Click for more info:
Estates under $24,000
Estates over $24,000

When assets are under $24,000
There are several statutes that allow for assets owned by the decedent to pass to the decedent's heirs without the necessity of probate. These statutes are exceptions to the general rule as to when probate is required.

Motor Vehicles: Title to motor vehicles of a decedent may be transferred to the heirs by the Michigan Department of State if the total value of the vehicles does not exceed $60,000 and there are no other assets requiring probate. The Secretary of State must be furnished with proof of death of the registered owner and a certificate setting forth the fact that the applicant is the surviving husband or wife or the applicants are the heirs of the decedent. This is accomplished by filing the papers at the Secretary of State Office. MCL 257.236.

Title to water craft of a decedent may be transferred to the heirs by the Michigan Department of State if the value is less than $100,000 and there are no other assets requiring probate. This is accomplished by filing the proper papers at the Secretary of State Office. MCL 324.80312.

Wages of Decedent: Wages or fringe benefits in any amount may be delivered to the heirs of the decedent in the following order of priority: surviving spouse, surviving children, surviving mother or father, and surviving sister or brother. MCL 408.480.

Personal Property at Hospital, Nursing Home, etc.: A hospital, convalescent or nursing home, morgue, or law enforcement agency holding cash not exceeding $500 and wearing apparel of a decedent may deliver the cash and wearing apparel to a person furnishing identification and an affidavit that the person is the spouse, child, or parent of the decedent and that an estate of the decedent is not pending. These documents are given to the person holding the property and are not filed with the probate court. MCL 700.3981

Income Tax Return: A person who has not been appointed as personal representative may file an income tax return for a decedent on IRS Form 1310 with a copy of the death certificate.

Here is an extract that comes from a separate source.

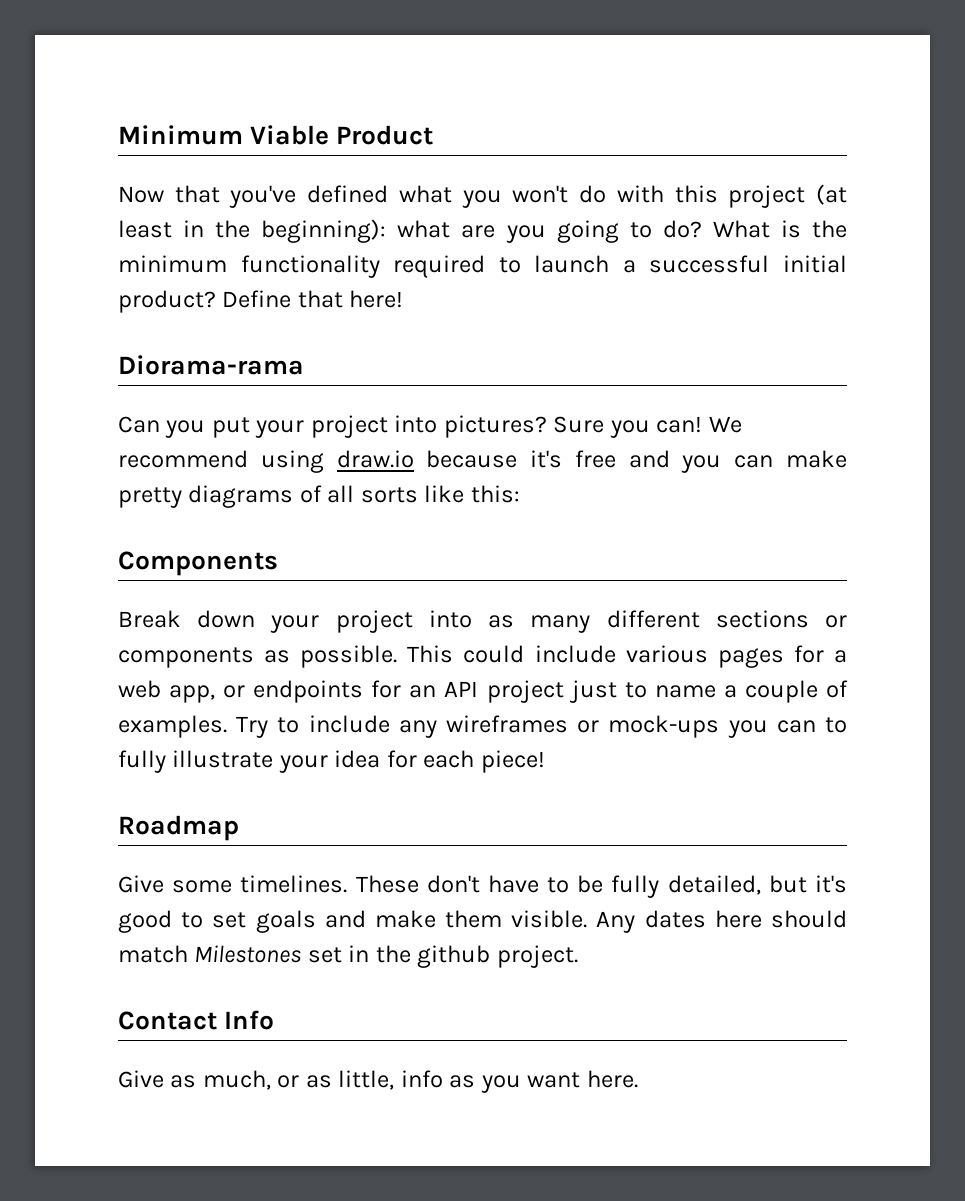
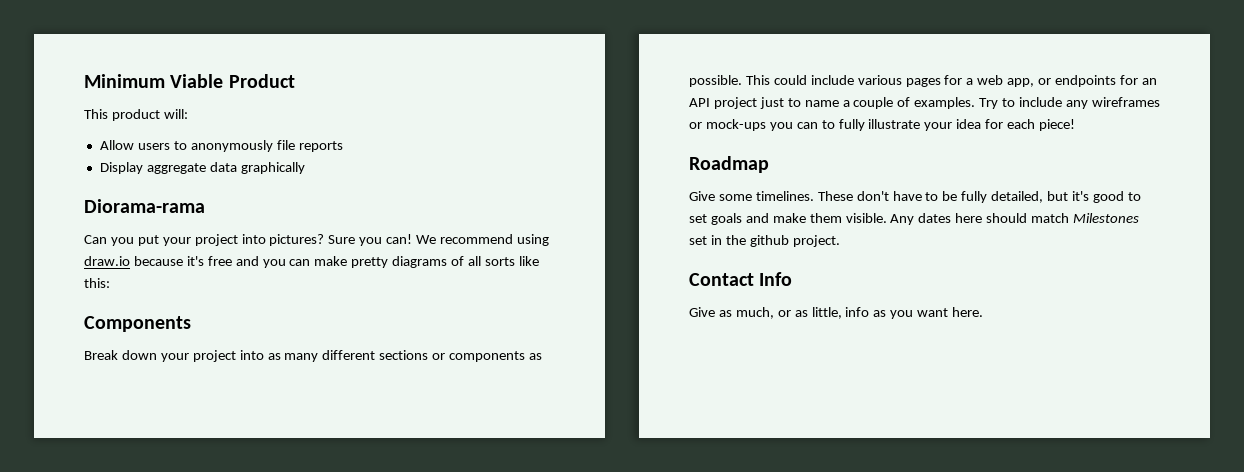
[118,184,848,208] [118,219,847,243] [118,255,847,278] [118,290,404,313] Now that you've defined what you won't do with this project (at least in the beginning): what are you going to do? What is the minimum functionality required to launch a successful initial product? Define that here! -> [84,109,188,121] [99,140,343,152] [99,162,305,174] This product will: // Allow users to anonymously file reports // Display aggregate data graphically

Petition & Order for Assignment (Probate Court Procedure) - Form PC 556p:
Section 3982 of the Estates and Protected Individuals Code provides a simplified procedure for distributing small estates if the balance of the gross estate is under a threshold reviewed and adjusted annually. (See the top of page 2 for the current threshold.) The figure is determined by adding all assets of the decedent, less the amount of decedent’s funeral and burial expenses and any liens against any real estate.

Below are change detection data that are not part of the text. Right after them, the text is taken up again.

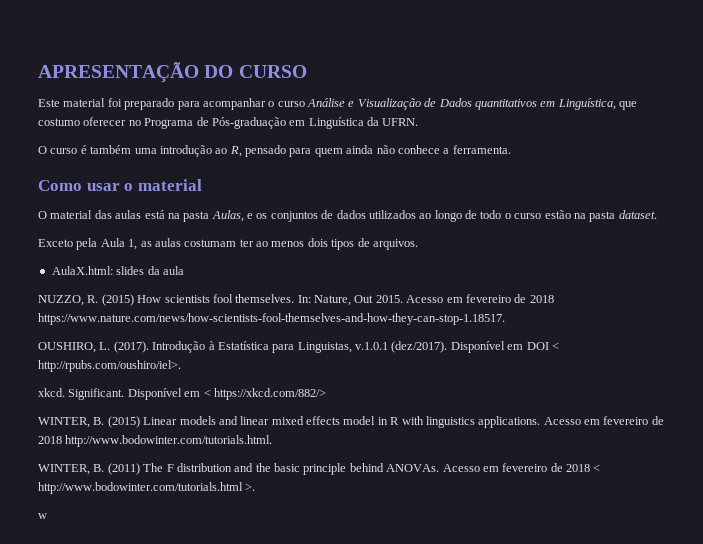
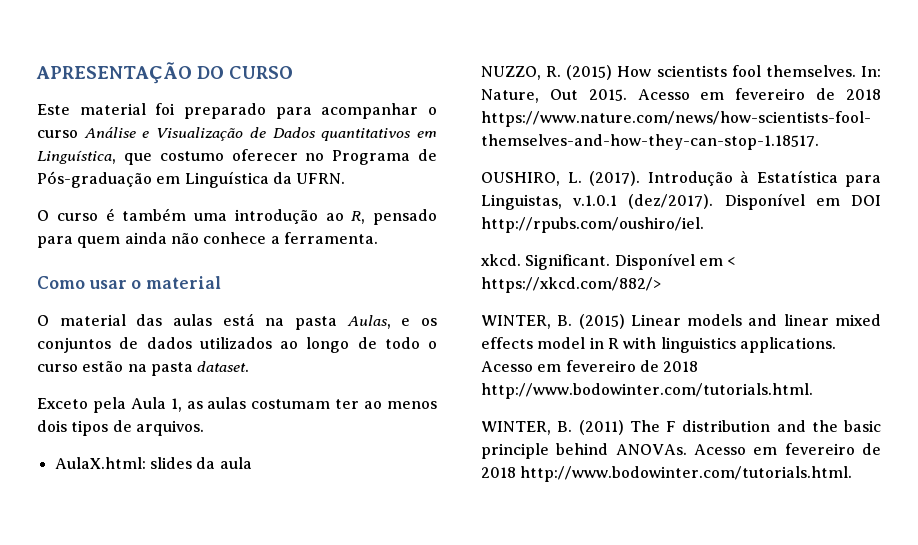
[551,342,559,350] [38,360,181,372] < http://rpubs.com/oushiro/iel>. -> [481,217,704,233] http://rpubs.com/oushiro/iel.
[593,464,601,472] [38,482,256,494] [38,513,47,519] < http://www.bodowinter.com/tutorials.html >. // w -> [520,466,853,482] http://www.bodowinter.com/tutorials.html.

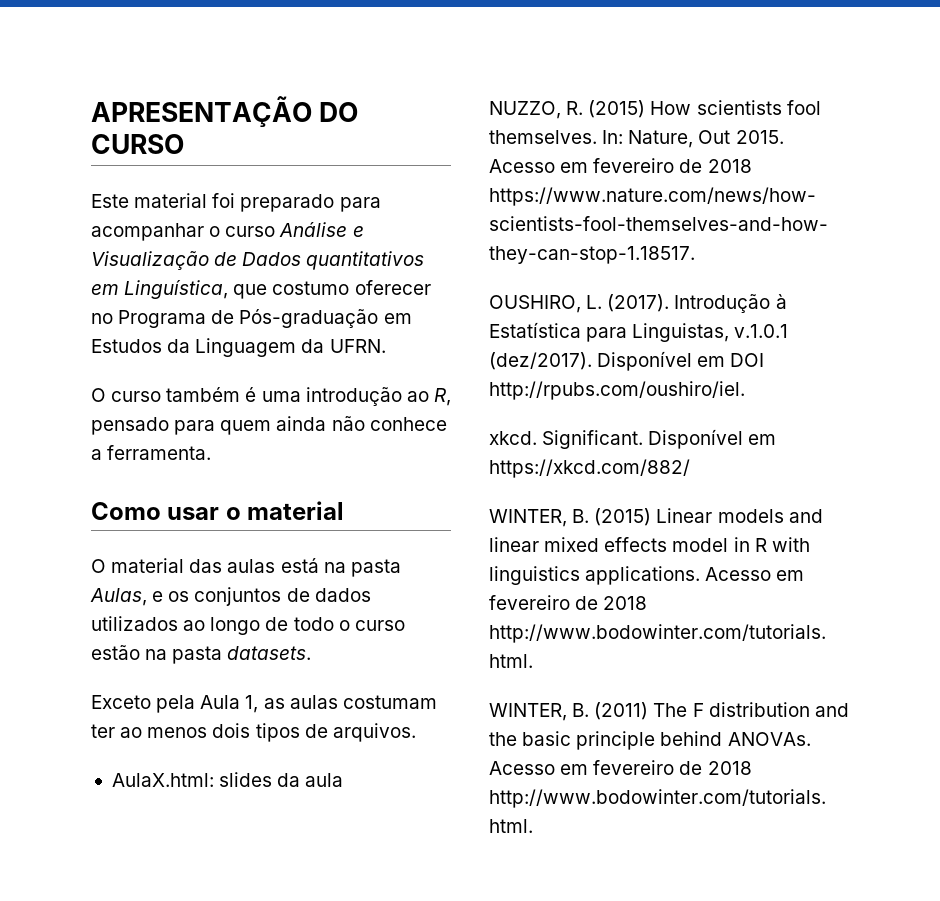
[184,171,269,188] Linguística -> [91,338,297,357] Estudos da Linguagem
[105,208,187,221] é também -> [166,387,257,402] também é
[197,361,250,372] dataset. -> [227,646,312,660] datasets.
[727,257,737,266] [481,277,661,293] < https://xkcd.com/882/> -> [489,459,690,478] https://xkcd.com/882/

Upon a showing of evidence, satisfactory to the court, that the decedent's funeral or burial expenses are unpaid or were paid by a person other than the estate, the court shall order that the property be first used to pay the unpaid funeral and burial expenses, or to reimburse the person that paid those expenses, and may order that the balance be turned over to the surviving spouse or, if there is not a spouse, to the decedent's heirs.

Other than a surviving spouse who qualifies for allowances under this act or minor children of the decedent, an heir who receives property through an order under this section is responsible, for 60 days from the date of the order, for any unsatisfied debt of the decedent up to the value of the property received through the order.

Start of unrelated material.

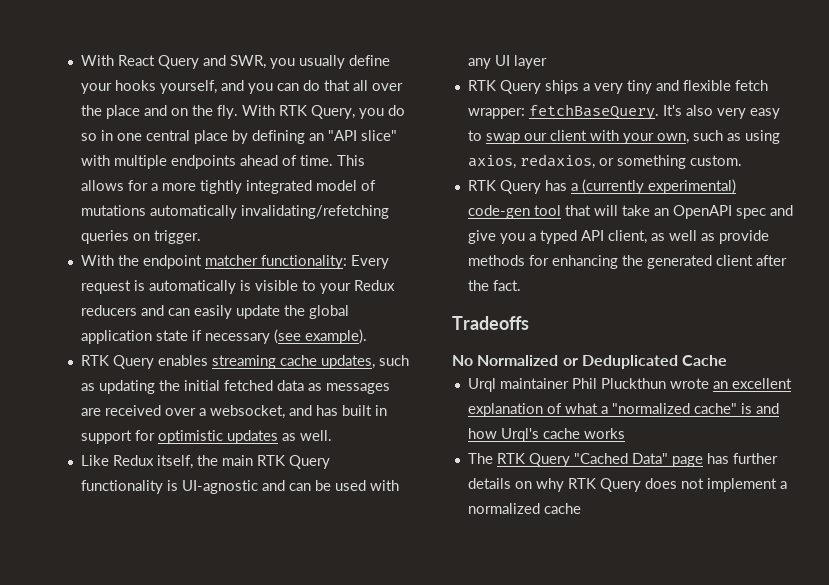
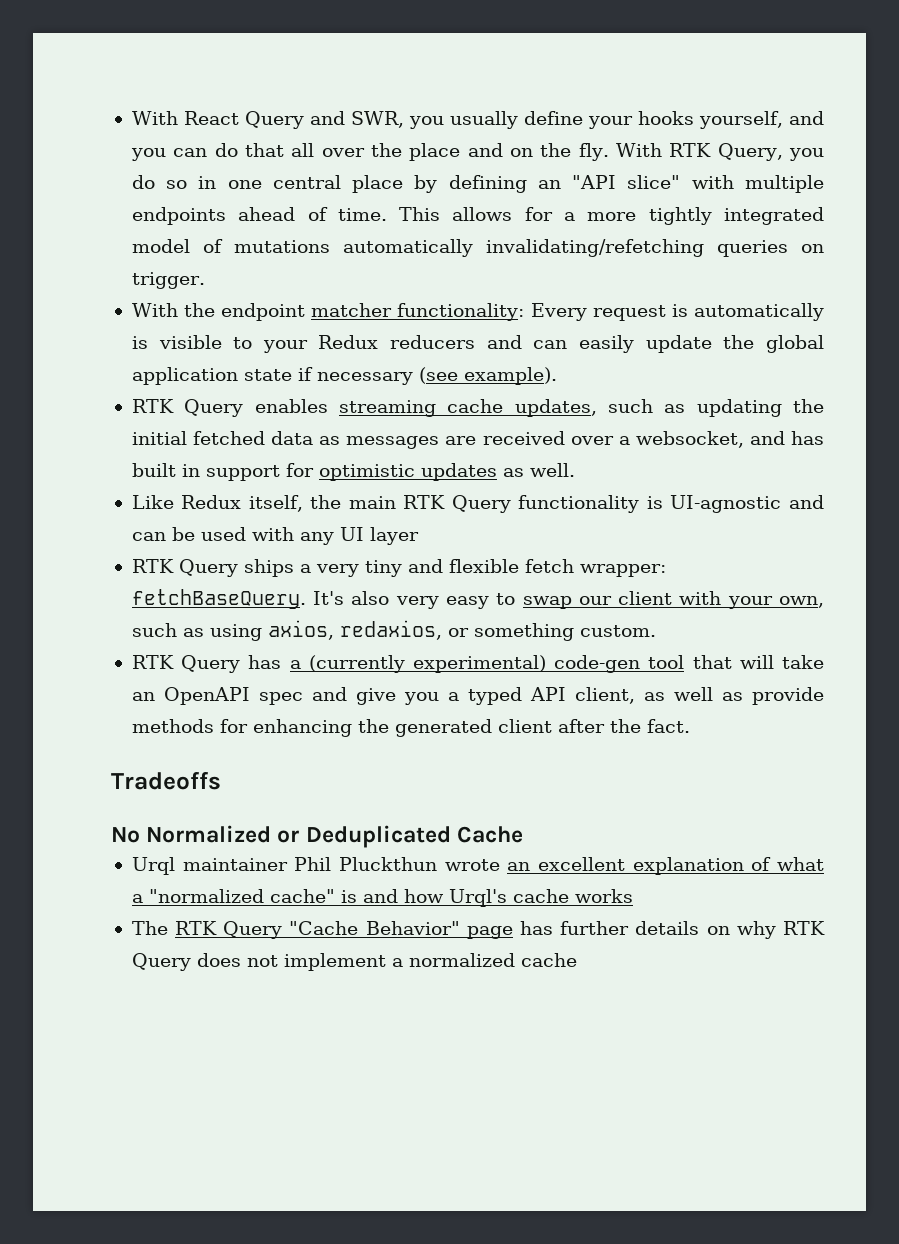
[573,453,668,464] "Cached Data" -> [289,921,460,935] "Cache Behavior"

This procedure begins with the filing of a form titled Petition and Order for Assignment (PC 556p). The filing fee is $25, plus $12 certified copy fee. There is also an inventory fee due, which is based on the value of the estate. A receipt showing the status of the funeral bill must be attached to the Petition. This whole procedure can usually be completed within a few days of the filing with the court.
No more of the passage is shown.